Telephobia, the fear or avoidance of phone conversations, is common in social anxiety disorder, but is not restricted to it. A communication fatigue has crept into our hyper connected world, urging many towards texting, which feels less intrusive and demanding.
“I am considered an extrovert and can chat nineteen-to-a-dozen. But over the last few years I have pulled back from calling people,” says Rasika Narain (43). The Gurugram-based artist feels the pandemic has played a large role in this shift. “Conversations usually feel tiresome as more people are focused on discussing their problems than exchanging positive anecdotes. Texting gets the job done without too much effort.” When her husband and she had CoVid-19 last year, Narain was touched, but overwhelmed, with the dozens of messages and calls of concern to which she responded daily along with virtual doctor consultations. “It created a communication burnout for me.”
Hyderabad-based lawyer Chhandita Chakravarty (42) displays this weariness as well. “I was a loner from earlier on, but in this pandemic talking to people physically tires me. Short text conversations are all I can muster energy for,” she says. “I avoid talking not because I am timid, but meaningless banter is tedious. When I do call people occasionally, I can have a good conversation.”

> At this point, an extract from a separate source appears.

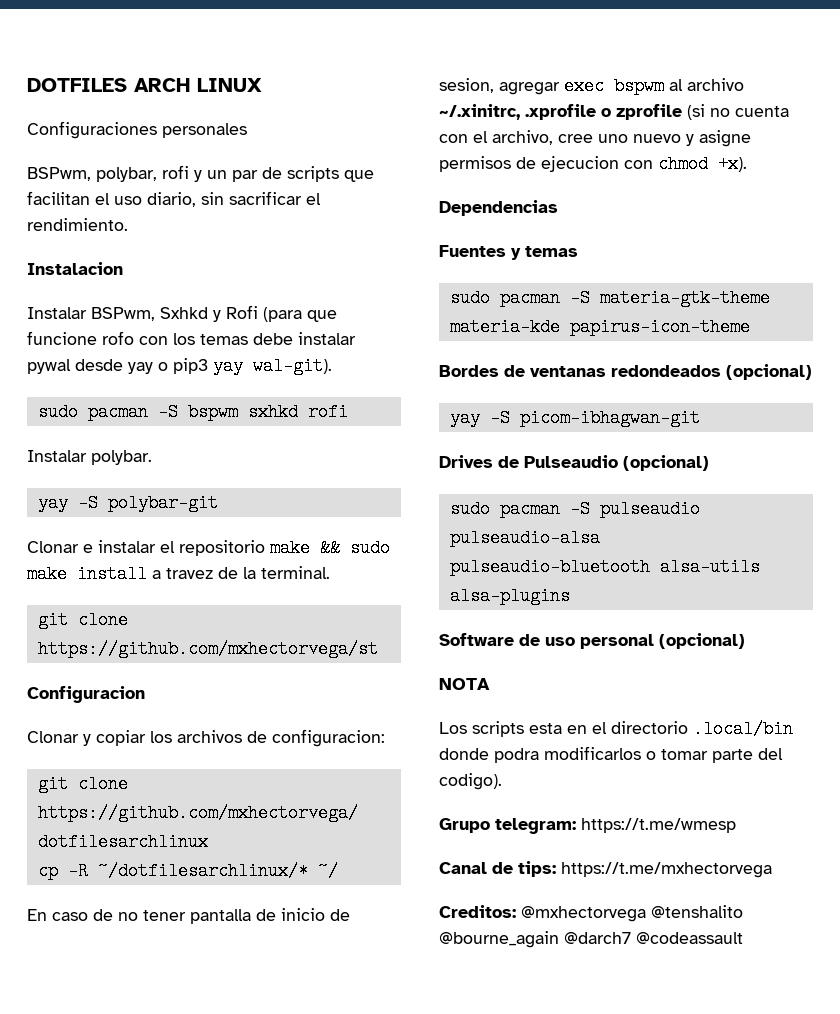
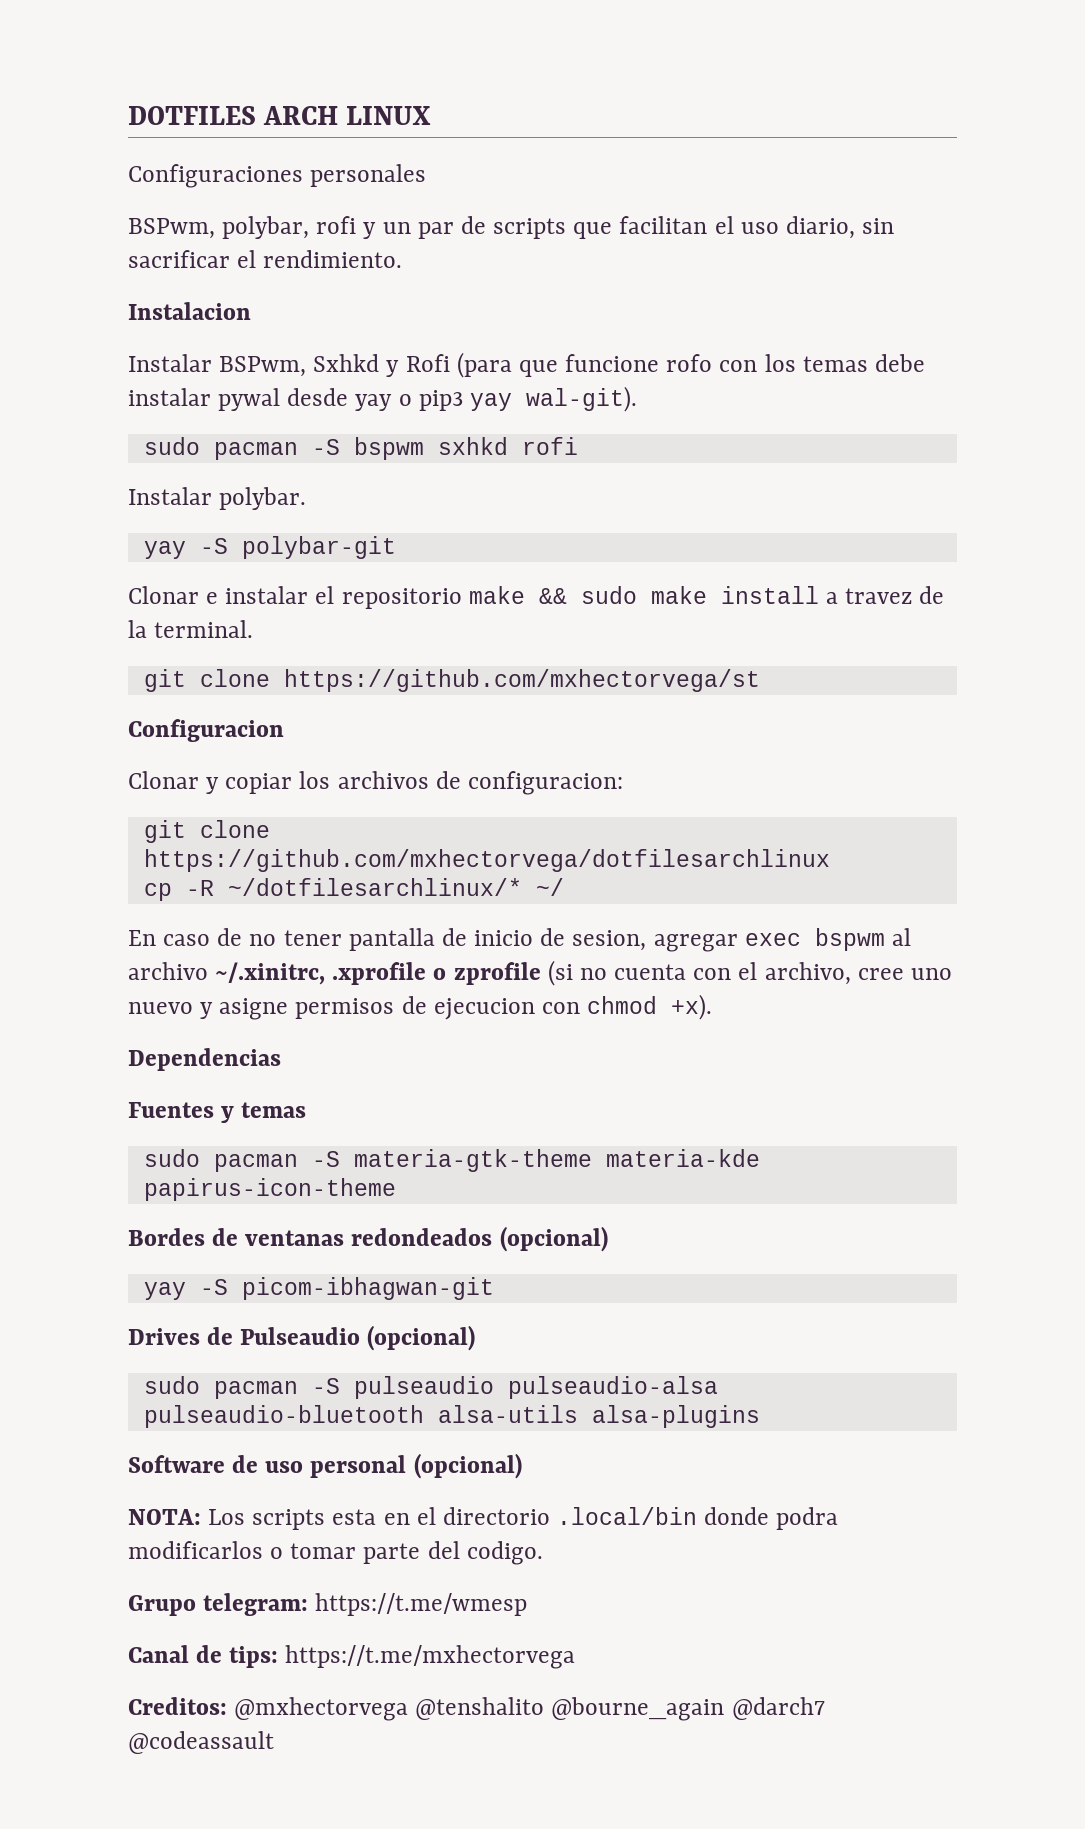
[439,678,490,690] NOTA // -> [128,1509,201,1525] NOTA:
[439,773,502,790] codigo). -> [466,1541,543,1565] codigo.

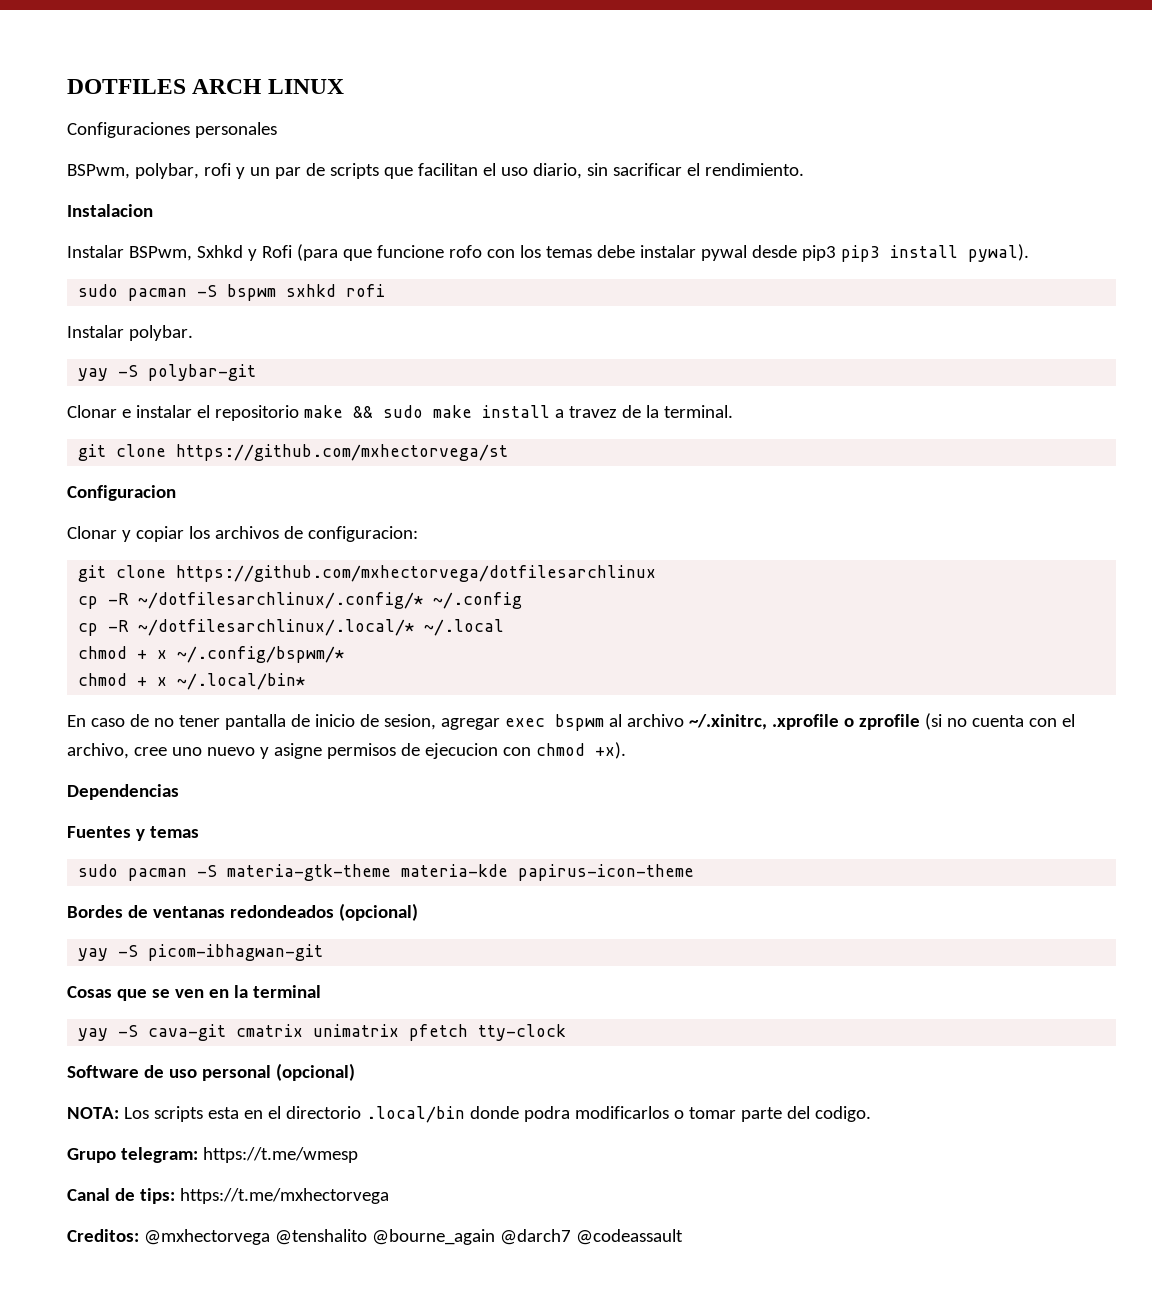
[355,386,637,412] yay o pip3 yay wal-git). -> [801,244,1029,262] pip3 pip3 install pywal).
[227,878,564,896] ~/dotfilesarchlinux/* ~/ -> [138,592,523,609] [78,619,505,636] [78,646,345,663] [78,673,306,690] ~/dotfilesarchlinux/.config/* ~/.config // cp -R ~/dotfilesarchlinux/.local/* ~/.local // chmod + x ~/.config/bspwm/* // chmod + x ~/.local/bin*
[128,1325,476,1351] [143,1376,718,1399] [143,1405,760,1428] Drives de Pulseaudio (opcional) // sudo pacman -S pulseaudio pulseaudio-alsa pulseaudio-bluetooth alsa-utils alsa-plugins -> [67,985,321,1001] [78,1024,567,1041] Cosas que se ven en la terminal // yay -S cava-git cmatrix unimatrix pfetch tty-clock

Is it unhealthy to feel this reticence? “It depends on the context of the situation,” says Lalpeki Ralte, a Bengaluru-based psychologist and therapist. “People may prefer text communication as they can be more thoughtful and take time to compose a well thought out message. During the pandemic it could have helped people connect because of minimal social interactions. But there are those with social anxiety or a fear of speaking who resort to texting as well.” Ralte recommends an assessment of the severity of anxiety if this avoidance becomes inhibitive, affecting work or social relationships. “The best way to deal with this is to find coping mechanisms or alternative ways to reduce the anxiety through counselling or psychotherapy.”
Text messages can be perceived as casual, lazy and emotionless as compared to in-person or phone conversations. Textophiles disagree. “While you can gauge emotions better in phone conversations, written communication is also a great way to express yourself clearly and with emotion. It takes more effort to write so it doesn’t qualify as lazy to me,” says Jose.

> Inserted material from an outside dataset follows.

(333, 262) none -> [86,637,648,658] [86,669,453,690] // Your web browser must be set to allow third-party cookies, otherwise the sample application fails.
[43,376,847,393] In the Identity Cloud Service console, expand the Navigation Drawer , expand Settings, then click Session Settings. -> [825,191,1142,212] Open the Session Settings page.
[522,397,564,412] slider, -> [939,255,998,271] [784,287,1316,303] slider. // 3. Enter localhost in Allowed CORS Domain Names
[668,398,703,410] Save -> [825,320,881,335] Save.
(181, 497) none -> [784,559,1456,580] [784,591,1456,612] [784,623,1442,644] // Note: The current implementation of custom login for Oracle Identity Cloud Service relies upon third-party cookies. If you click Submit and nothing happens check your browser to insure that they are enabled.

Bhatt is emphatic in his disagreement. “Text conversations can be more profound than talking, which is often ninety percent air and saying stuff to fill the silence.”
Being more mindful
But even die-hard texters acknowledge the need for phone conversations at certain times. Narain enjoys group video calls with friends which are fun and relieving in this solitary pandemic world. Jose resorts to phone calls when she needs quick or urgent responses or when there is some personal news she really wants to hear.
It's always thoughtful to keep the other person’s preference in mind when initiating communication. “I’d gladly call people I value who are not text-friendly. I call my dad and other older people, and sometimes old friends, because you can’t text out of the blue, but you can call. Text is ok for people you are regularly in touch with,” says Bhatt.
Regardless of communication preferences, a text is often appreciated, unless urgent, to check if the person is free or in the mood to speak. We often forget that demanding immediate attention can be insensitive, whether on the phone or text, just because people are always accessible. “Social niceties compel us to talk, but you shouldn’t have to if you don’t want to,” says Chakravarty.